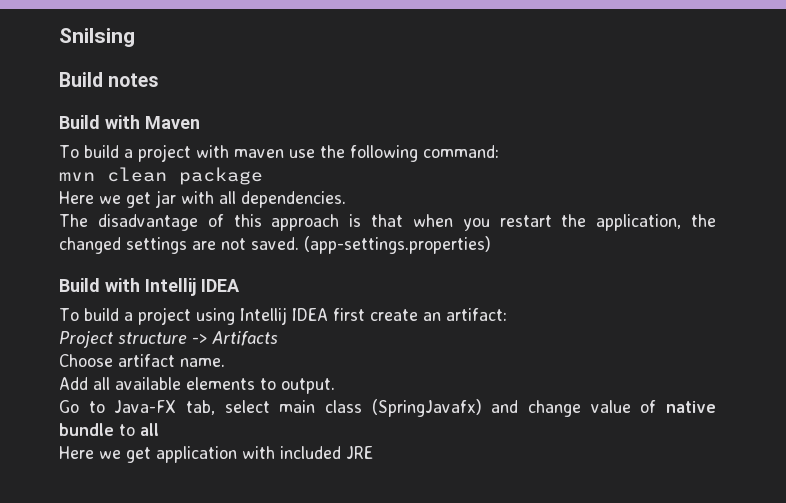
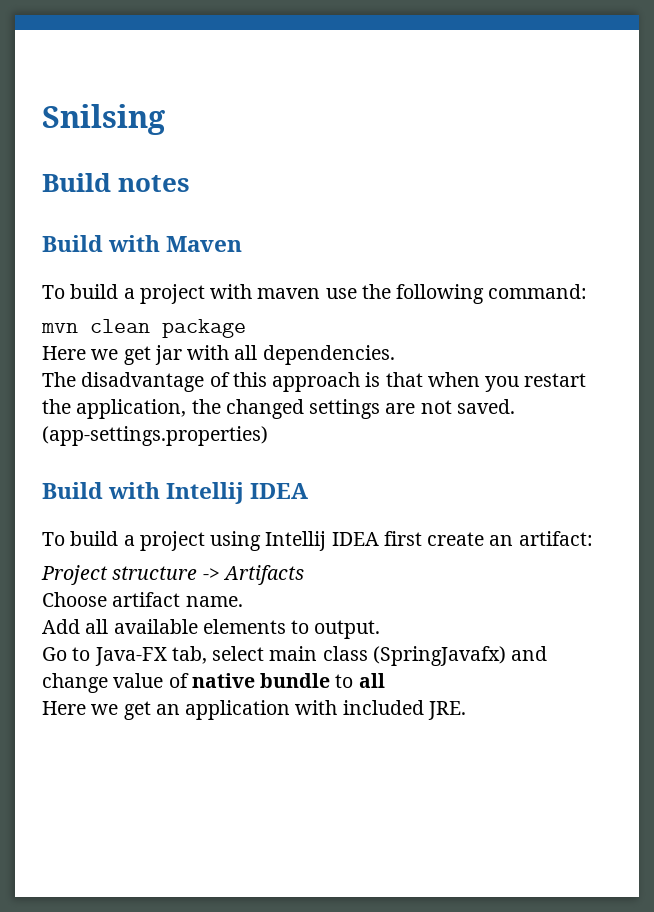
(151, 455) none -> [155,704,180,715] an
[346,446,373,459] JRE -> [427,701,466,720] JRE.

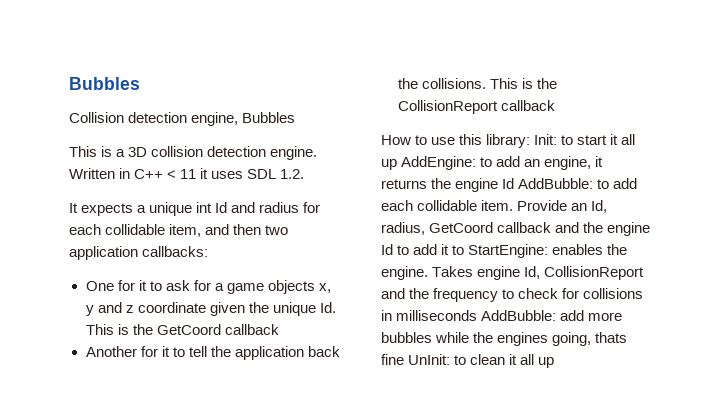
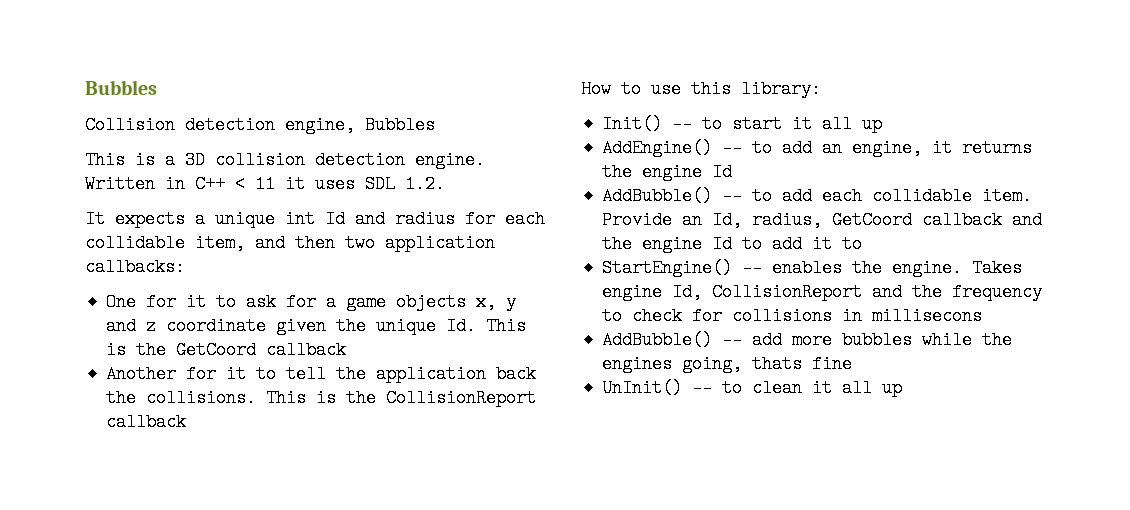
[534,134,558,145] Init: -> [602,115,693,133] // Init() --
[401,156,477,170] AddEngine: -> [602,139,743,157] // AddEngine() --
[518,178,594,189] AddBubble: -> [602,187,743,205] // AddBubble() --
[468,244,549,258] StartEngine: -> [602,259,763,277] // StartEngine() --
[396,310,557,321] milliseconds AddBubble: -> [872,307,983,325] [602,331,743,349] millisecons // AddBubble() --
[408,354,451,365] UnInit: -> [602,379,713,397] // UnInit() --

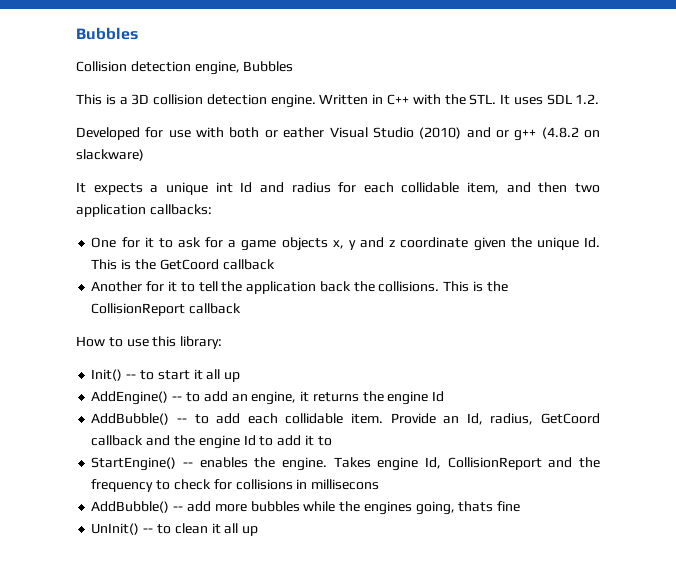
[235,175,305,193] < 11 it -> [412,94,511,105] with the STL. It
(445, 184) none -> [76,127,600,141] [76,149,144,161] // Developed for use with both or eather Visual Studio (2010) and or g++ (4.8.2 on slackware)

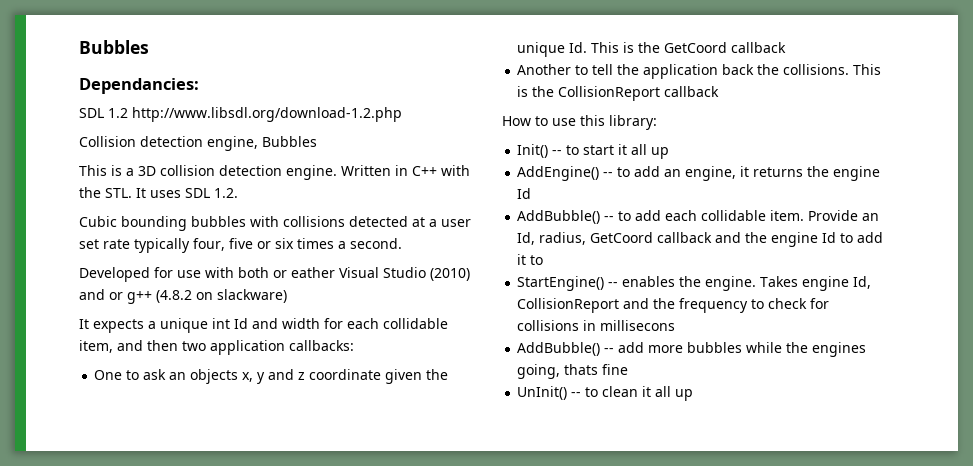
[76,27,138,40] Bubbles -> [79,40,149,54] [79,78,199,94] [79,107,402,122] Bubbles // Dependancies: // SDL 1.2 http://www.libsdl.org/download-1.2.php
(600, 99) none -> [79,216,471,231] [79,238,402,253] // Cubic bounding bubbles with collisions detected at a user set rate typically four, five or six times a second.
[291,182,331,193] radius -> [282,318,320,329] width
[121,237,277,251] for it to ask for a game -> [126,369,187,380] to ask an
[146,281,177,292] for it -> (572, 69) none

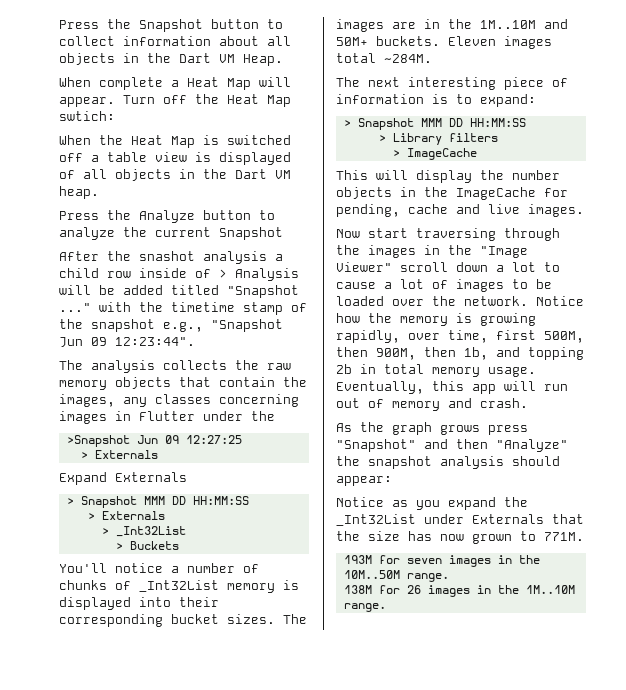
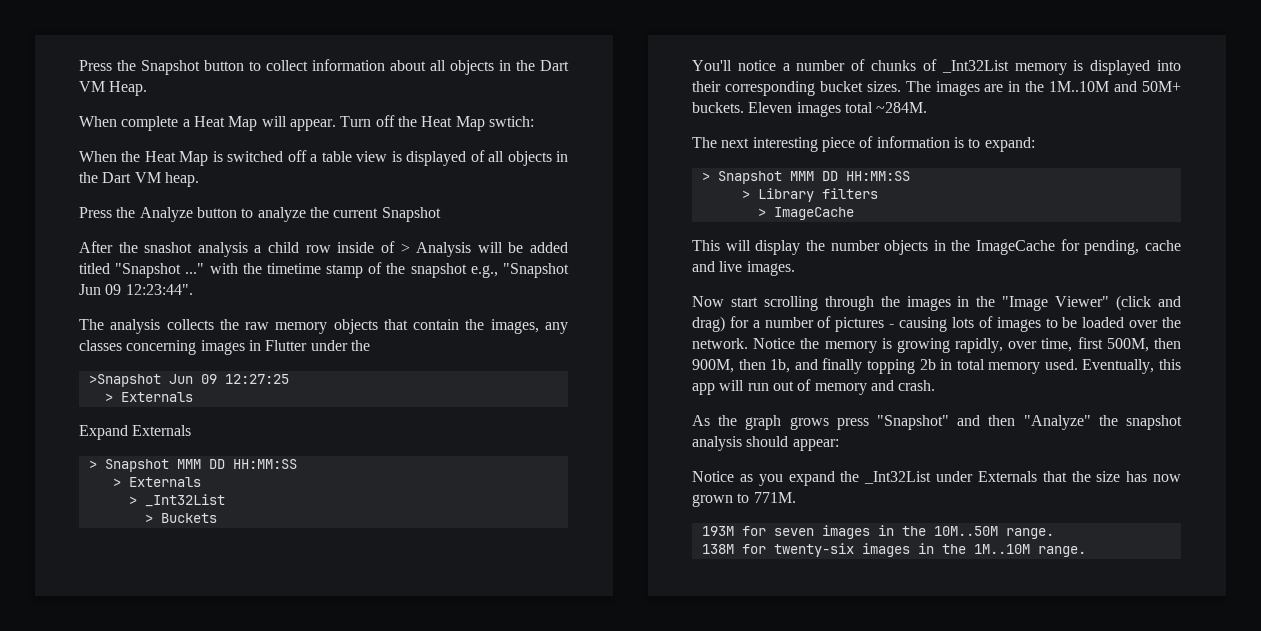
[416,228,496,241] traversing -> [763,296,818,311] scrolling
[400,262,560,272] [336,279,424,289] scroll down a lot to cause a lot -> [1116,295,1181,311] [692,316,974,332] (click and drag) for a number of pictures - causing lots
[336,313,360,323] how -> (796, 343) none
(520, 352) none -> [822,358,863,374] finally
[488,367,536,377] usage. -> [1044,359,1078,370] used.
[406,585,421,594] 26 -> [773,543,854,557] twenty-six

--------------------------------------------------

◆ Your objective
Retype every record above exactly as written, but leave out the pictures.

◆ Task response
(151, 455) none -> [155,704,180,715] an
[346,446,373,459] JRE -> [427,701,466,720] JRE.

[534,134,558,145] Init: -> [602,115,693,133] // Init() --
[401,156,477,170] AddEngine: -> [602,139,743,157] // AddEngine() --
[518,178,594,189] AddBubble: -> [602,187,743,205] // AddBubble() --
[468,244,549,258] StartEngine: -> [602,259,763,277] // StartEngine() --
[396,310,557,321] milliseconds AddBubble: -> [872,307,983,325] [602,331,743,349] millisecons // AddBubble() --
[408,354,451,365] UnInit: -> [602,379,713,397] // UnInit() --

[235,175,305,193] < 11 it -> [412,94,511,105] with the STL. It
(445, 184) none -> [76,127,600,141] [76,149,144,161] // Developed for use with both or eather Visual Studio (2010) and or g++ (4.8.2 on slackware)

[76,27,138,40] Bubbles -> [79,40,149,54] [79,78,199,94] [79,107,402,122] Bubbles // Dependancies: // SDL 1.2 http://www.libsdl.org/download-1.2.php
(600, 99) none -> [79,216,471,231] [79,238,402,253] // Cubic bounding bubbles with collisions detected at a user set rate typically four, five or six times a second.
[291,182,331,193] radius -> [282,318,320,329] width
[121,237,277,251] for it to ask for a game -> [126,369,187,380] to ask an
[146,281,177,292] for it -> (572, 69) none

[416,228,496,241] traversing -> [763,296,818,311] scrolling
[400,262,560,272] [336,279,424,289] scroll down a lot to cause a lot -> [1116,295,1181,311] [692,316,974,332] (click and drag) for a number of pictures - causing lots
[336,313,360,323] how -> (796, 343) none
(520, 352) none -> [822,358,863,374] finally
[488,367,536,377] usage. -> [1044,359,1078,370] used.
[406,585,421,594] 26 -> [773,543,854,557] twenty-six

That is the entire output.